AVAILABLE RECORDS:
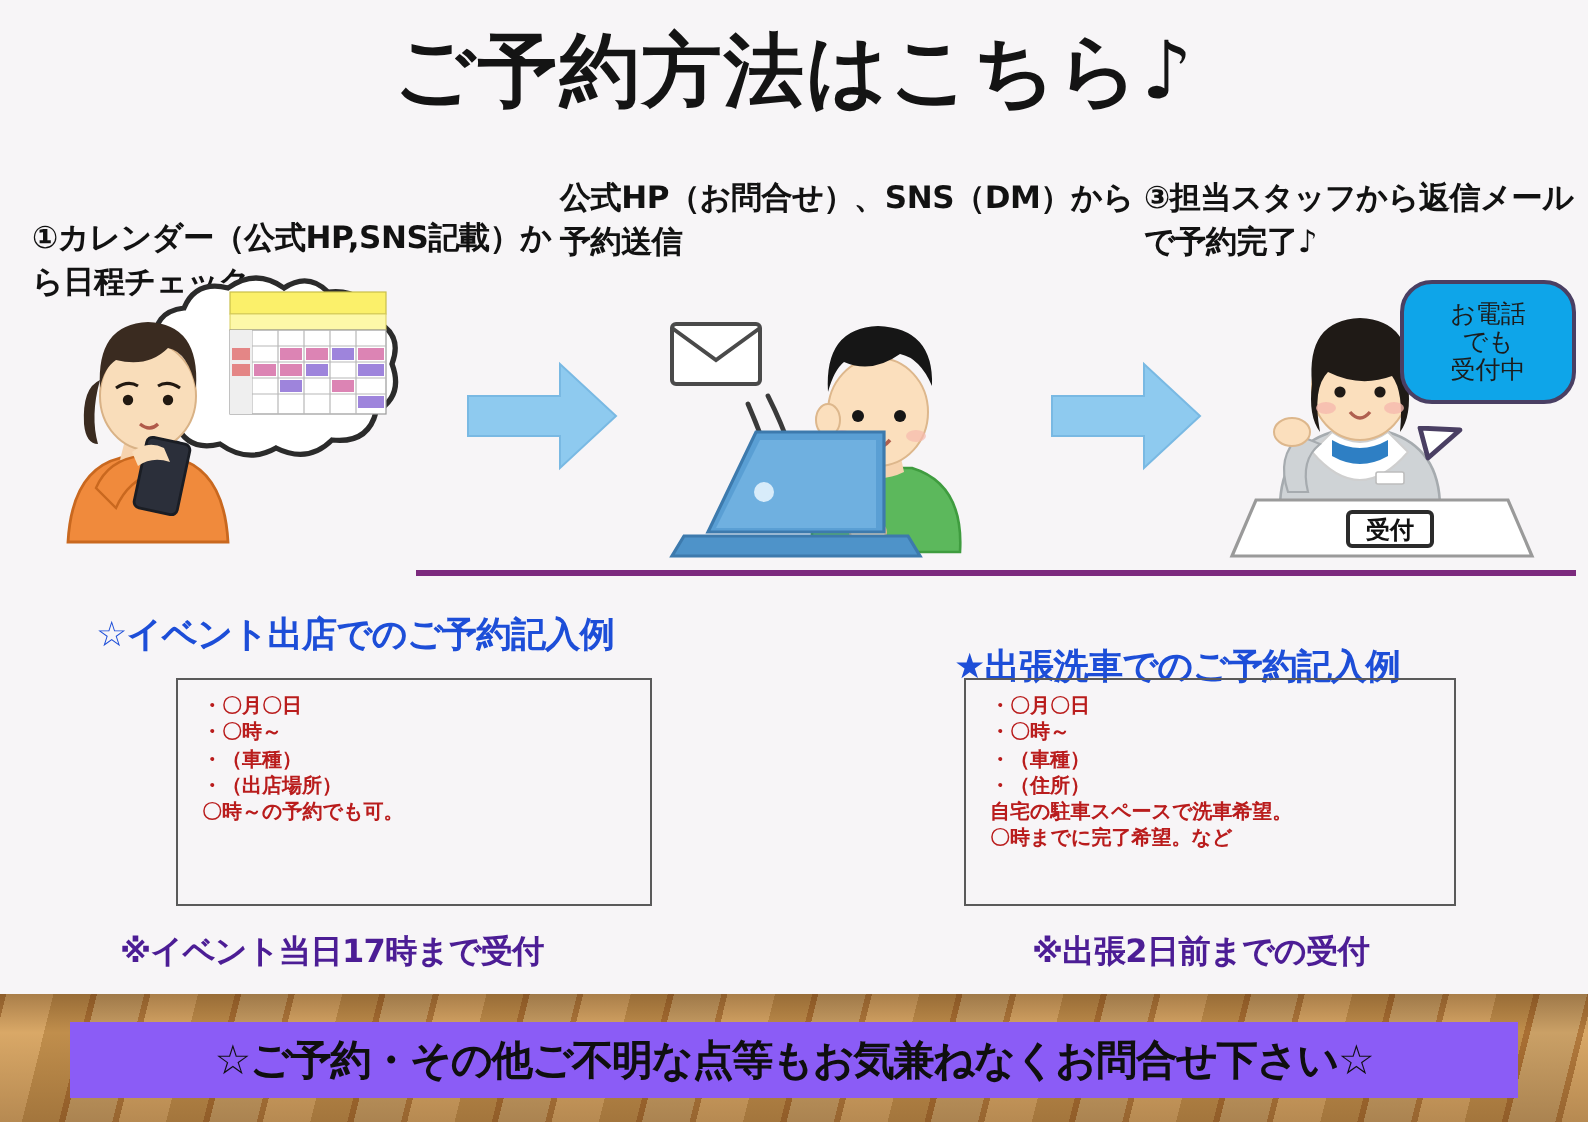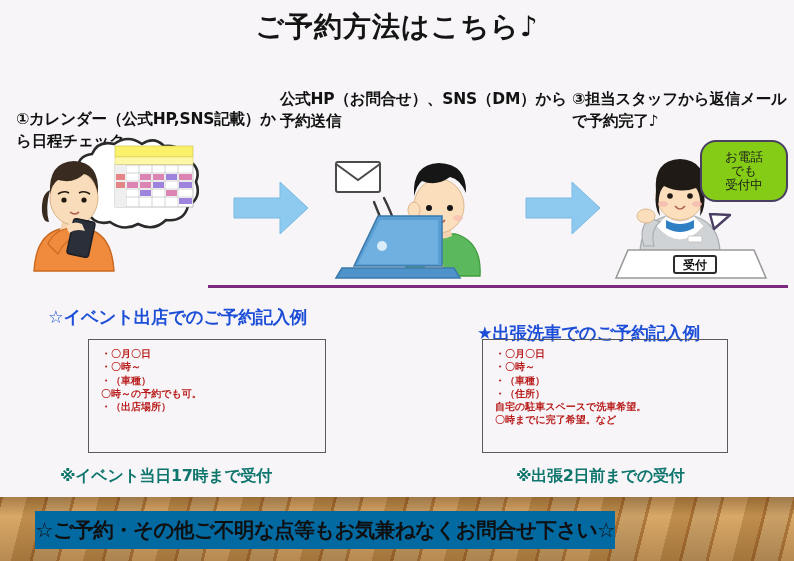"ご予約方法はこちら♪" .title { font-size: 28px -> 40px }
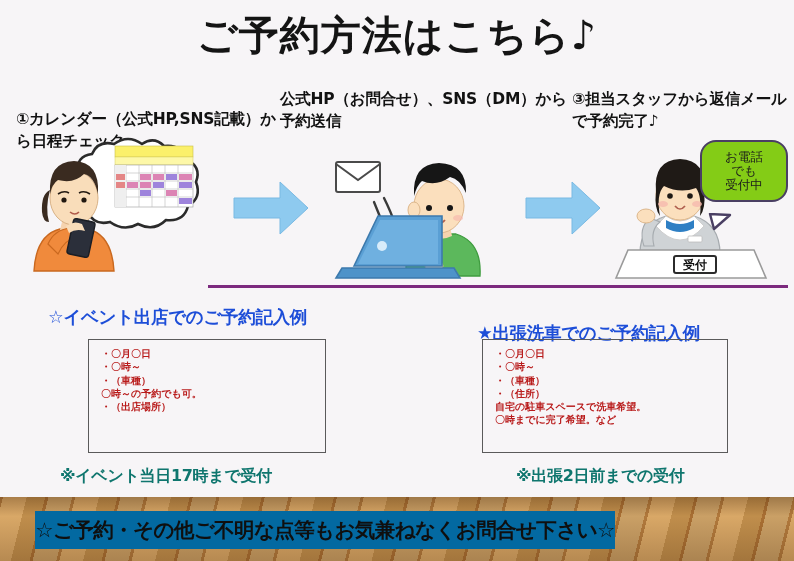"お電話" .bubble { background: #84cc16 -> #0ea5e9 }
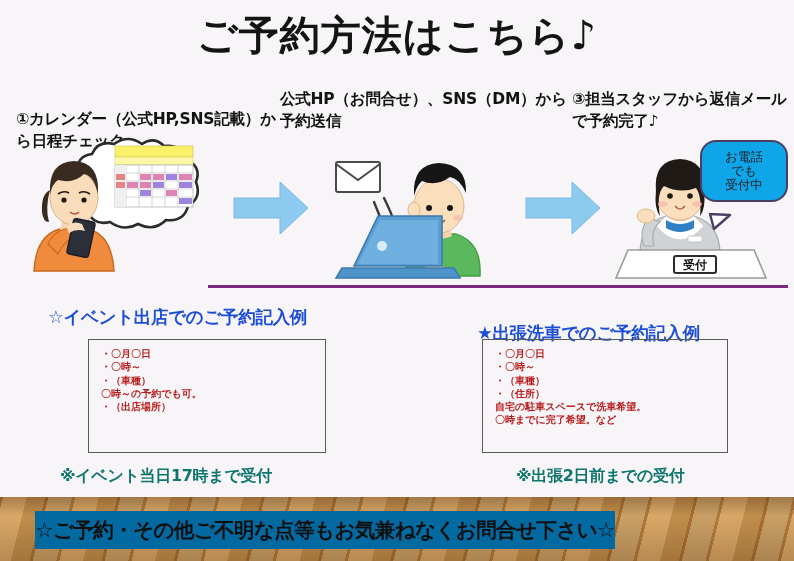"〇時～の予約でも可。" div.line { order: before "・（出店場所）" -> after "・（出店場所）" }
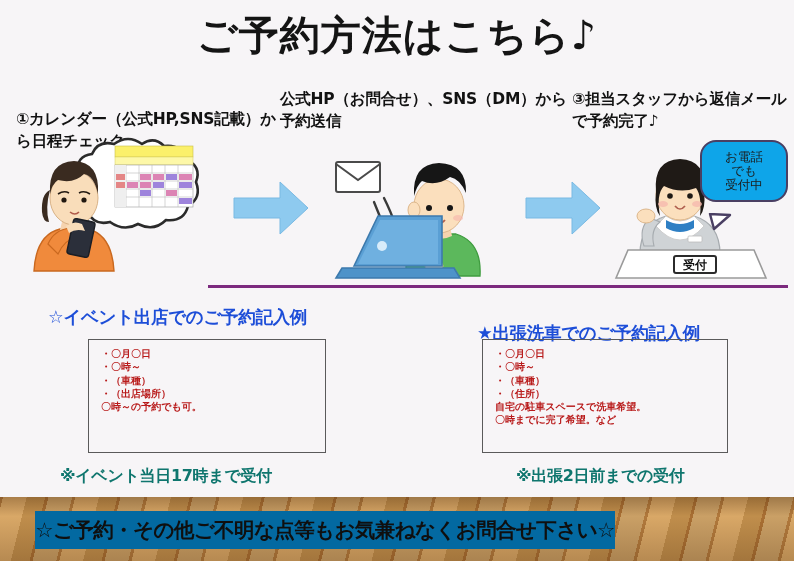"※イベント当日17時まで受付" .ex-note { color: #0f766e -> #4c1d95 }
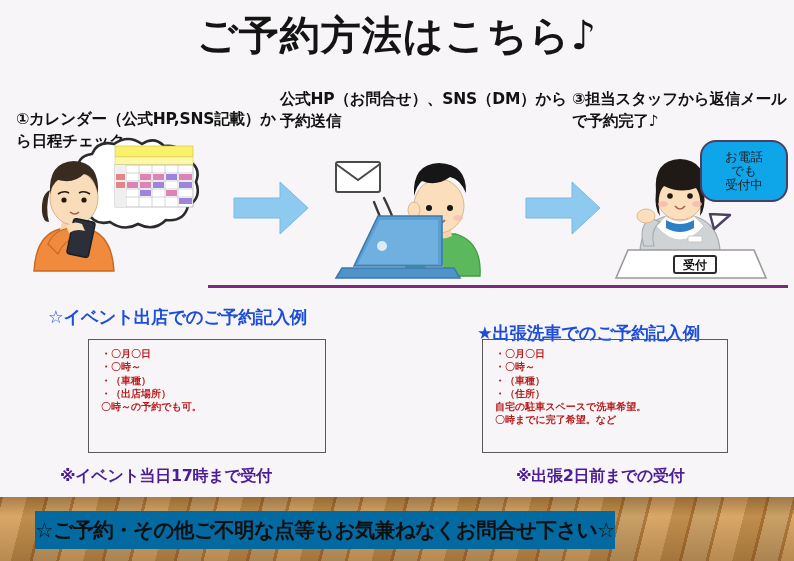"☆ご予約・その他ご不明な点等もお気兼ねなくお問合せ下さい☆" .wood-strip { background: #0369a1 -> #8b5cf6; width: 580px -> 724px }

EXERCISE PROMPT:
Output the lines of the data exactly, starting at the first and ending with the line that has "color: #0f766e ->". Pictures are not part of it.

SOLUTION:
"ご予約方法はこちら♪" .title { font-size: 28px -> 40px }
"お電話" .bubble { background: #84cc16 -> #0ea5e9 }
"〇時～の予約でも可。" div.line { order: before "・（出店場所）" -> after "・（出店場所）" }
"※イベント当日17時まで受付" .ex-note { color: #0f766e -> #4c1d95 }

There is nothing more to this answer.